Given information>
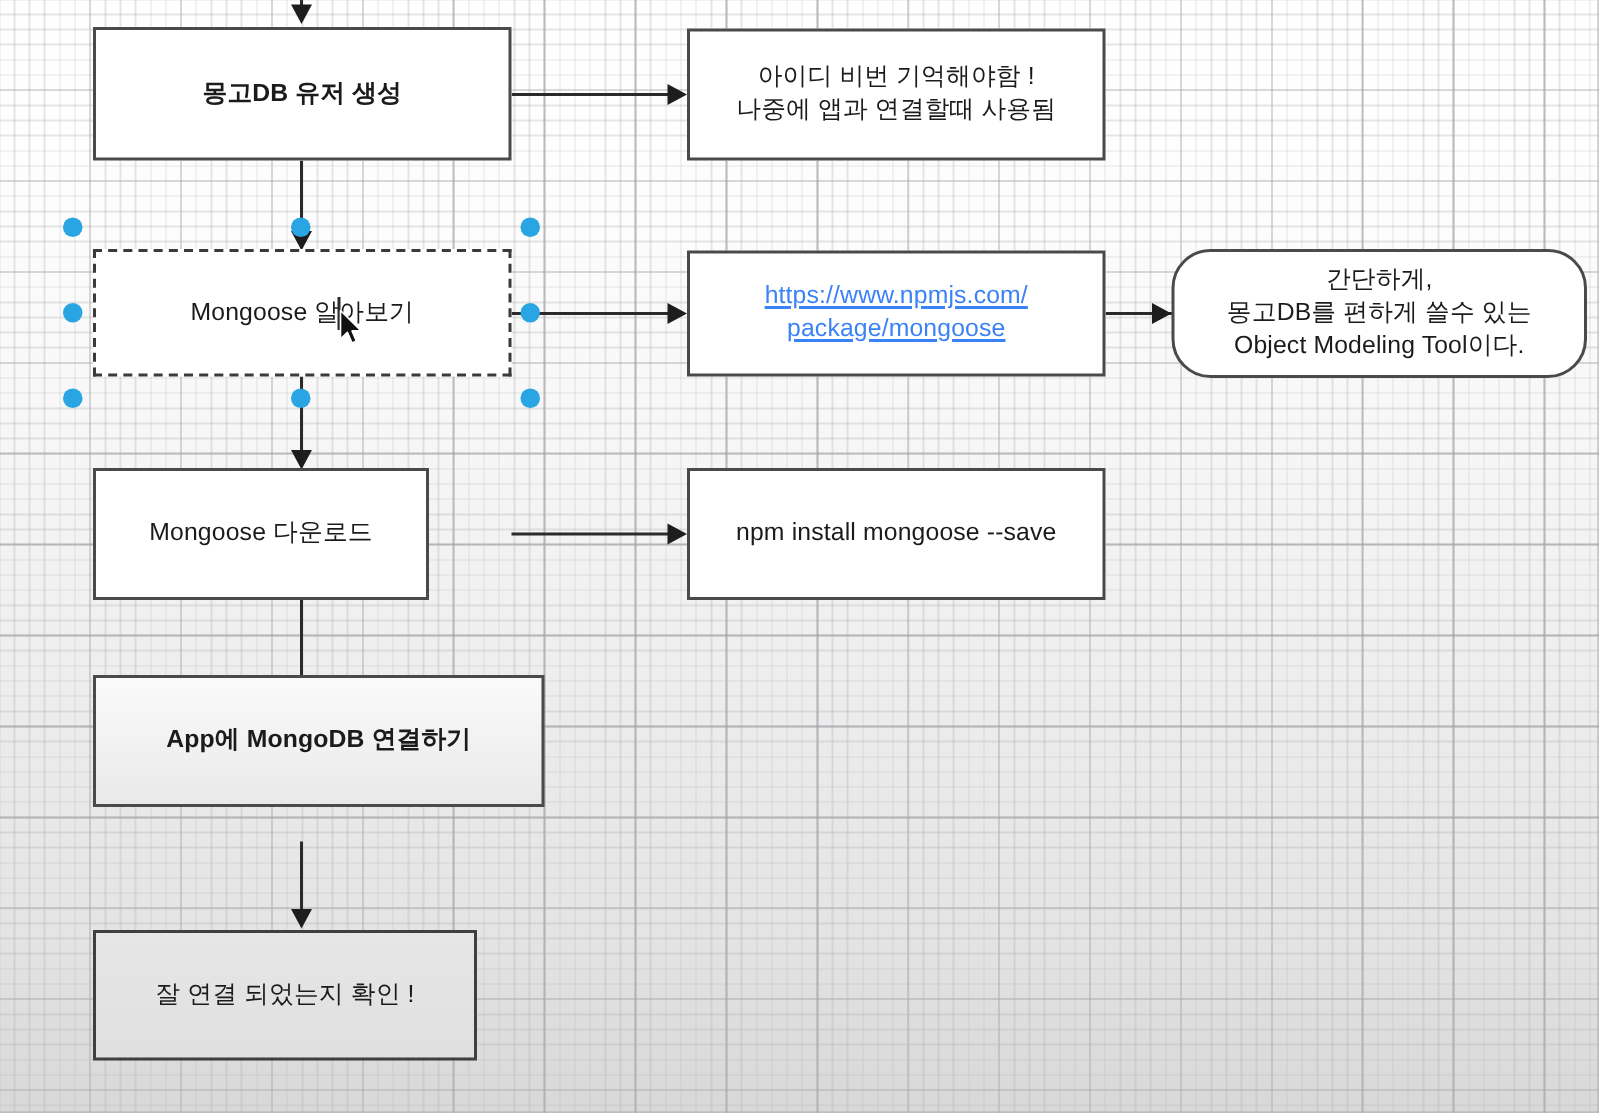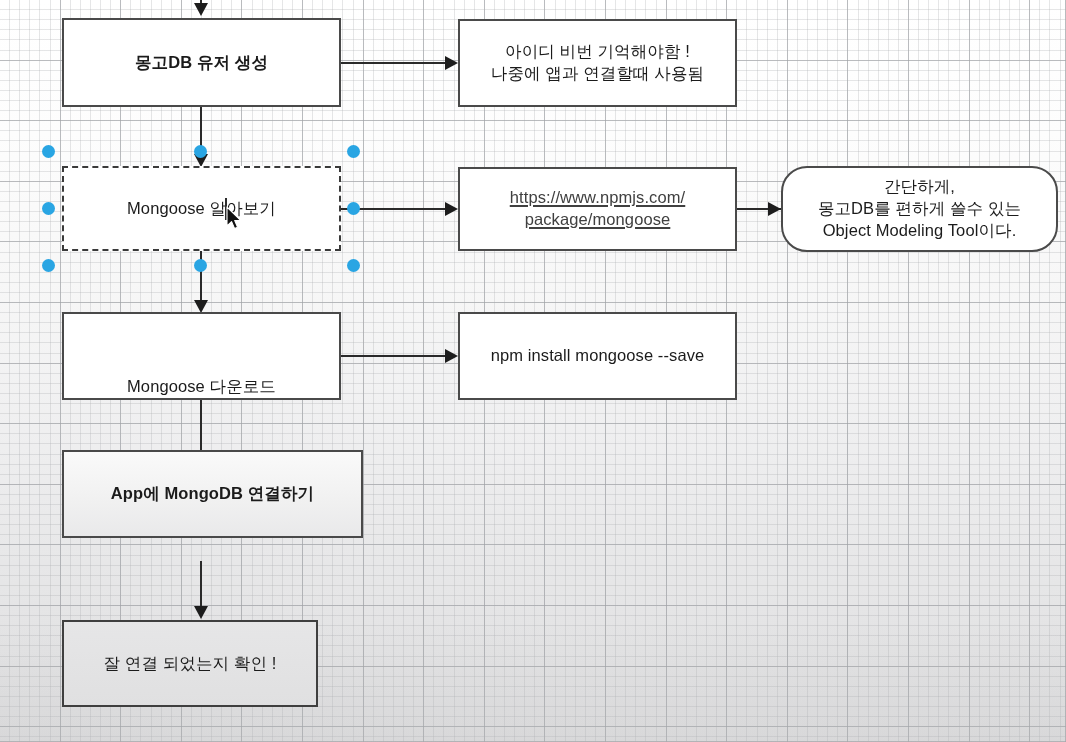--- a/index.html
+++ b/index.html
@@ -71,7 +71,7 @@
     letter-spacing: 0.1px;
   }
   .label.link {
-    color: #404040;
+    color: #3b82f6;
     text-decoration: underline;
     text-decoration-thickness: 1.5px;
     text-underline-offset: 2px;

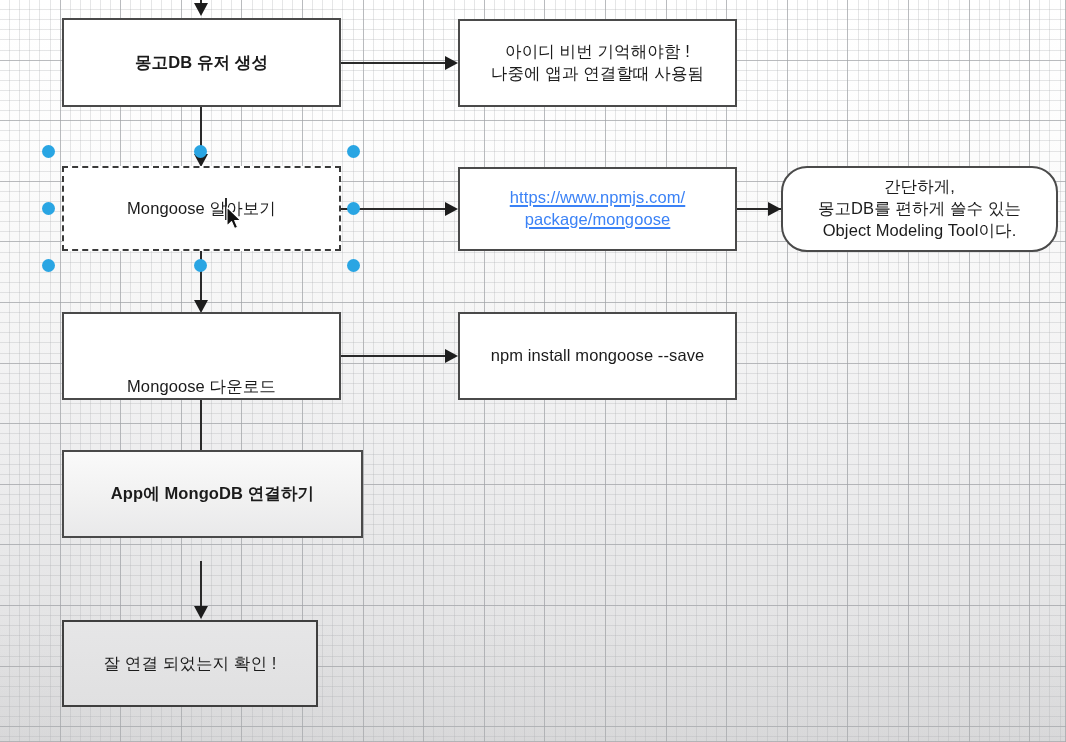--- a/index.html
+++ b/index.html
@@ -183,7 +183,7 @@
 Object Modeling Tool이다.</span>
   </div>
 
-  <div class="node solid" style="left:62px; top:312px; width:279px; height:88px;align-items:flex-end;">
+  <div class="node solid" style="left:62px; top:312px; width:224px; height:88px;">
     <span class="label">Mongoose 다운로드</span>
   </div>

Work required> Your answer should be one number, the count of lines in the entries holding the string "label".

Your response> 2